03:03: Ich war vor einer Woche beim Belt and Road Forum in China. Zahlreiche Staaten dieser Welt waren eingeladen und China hat sich sehr sehr selbstbewusst, machtbewusst gezeigt — Der Vizepräsident Schenz [WKO] war dabei und hat dort eigentlich den unausgesprochenen Anspruch formuliert, dass mit dem System und der Ordnung Chinas wirtschaftlicher Aufstieg und Wohlstand mindestens so eng verbunden ist, wie mit unserer Systematik im Westen der Welt.
03:42: Und insofern gibt es glaube ich, die große Herausforderung, dass all das, was wir Ländern wie der Ukraine, den Westbalkanstaaten, den afrikanischen Staaten immer sagen konnten: “Entscheidet euch für unser System. Bekämpft die Korruption. Etabliert eine ordentliche Demokratie, einen funktionierenden Rechtsstaat und das ist eng verbunden mit etwas Unterstützung von uns und wirtschaftlichem Aufstieg.” 04:05: Dass es paralell dazu noch eine andere — ganz andere Erzählung und Idee gibt.
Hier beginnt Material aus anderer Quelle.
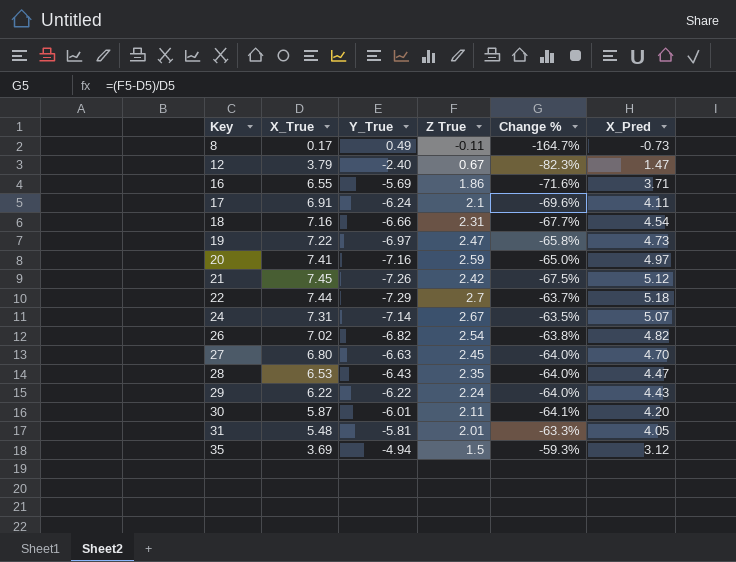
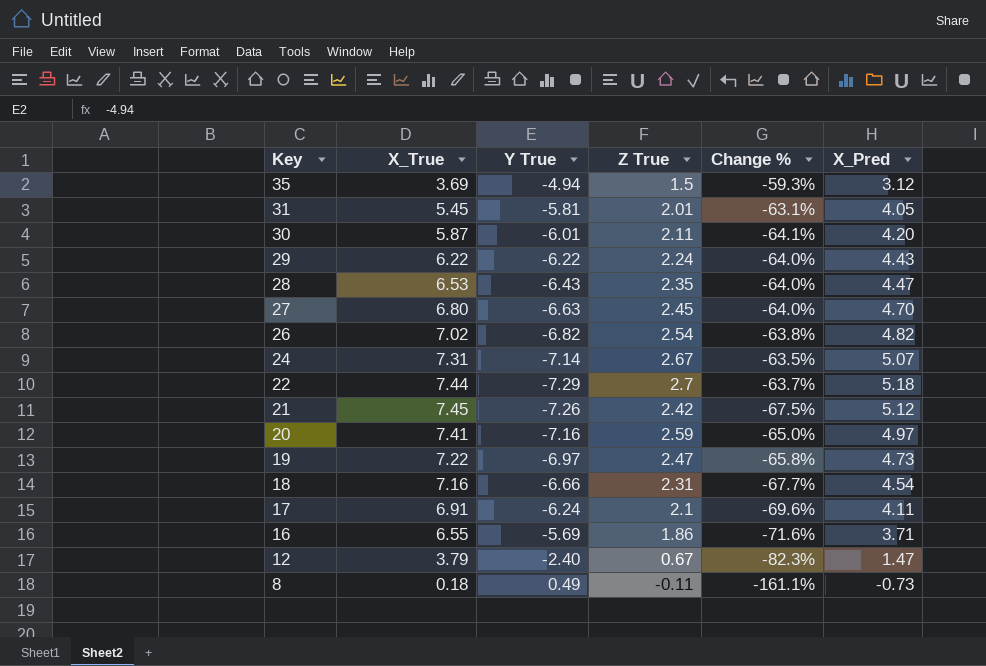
row order: Key ascending -> Key descending
column name: Y_True -> Y True
31 | X_True: 5.48 -> 5.45
31 | Change %: -63.3% -> -63.1%
8 | X_True: 0.17 -> 0.18
8 | Change %: -164.7% -> -161.1%

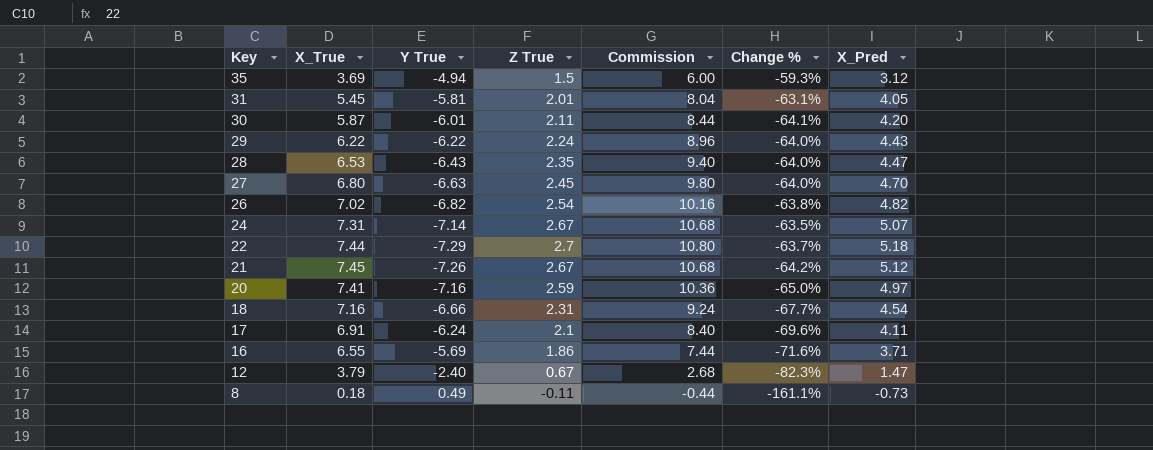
column Commission | formula: none -> [Z True] * 4
row 19: 7.22 | -6.97 | 2.47 | -65.8% | 4.73 -> none
21 | Z True: 2.42 -> 2.67
21 | Change %: -67.5% -> -64.2%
Die Idee eines nicht wirklich demokratischen, stark und streng geführten Landes, das vielleicht — so mit eingeschränkter Freiheit, wirtschaftlich mindestens genauso, oder vieleicht sogar erfolgreicher sein kann.
04:31: Und insofern meine These um diesen kurzen Ausflug abzuschließen: Ich glaube, das beste, was uns passieren kann in Richtung 2050 ist, dass es uns als westlicher Welt, als Europäischer Union gelingt, wirtschaftlich erfolgreich zu sein. Denn wir werden in unserer eigenen Gesellschaft massive Herausforderungen haben, glaubwürdig für unser System, für unsere Grundwerte zu werben, wenn dieses System — diese Grundwerte nicht auch mit einem bescheidenen Wohlstand verbunden sind.
05:07: Und wir werden uns extrem schwer tun, unser Modell, unsere Demokratie, unseren Rechtsstaat und unsere Grundwerte in die Welt zu exportieren, wenn nicht unser Modell auch immer eng verbunden ist mit wirtschaftlicher Leistungsfähigkeit und Erfolg. 05:27: Ich glaube, wenn wir an Wettbewerbsfähigkeit verlieren als Europäische Union, dann wird es auch immer düsterer sein, und immer düsterer werben, für unsere Grundwerte: Demokratie, Rechtsstaatlichkeit und alles, was uns in Österreich und in Europa Gott sei Dank so heilig ist.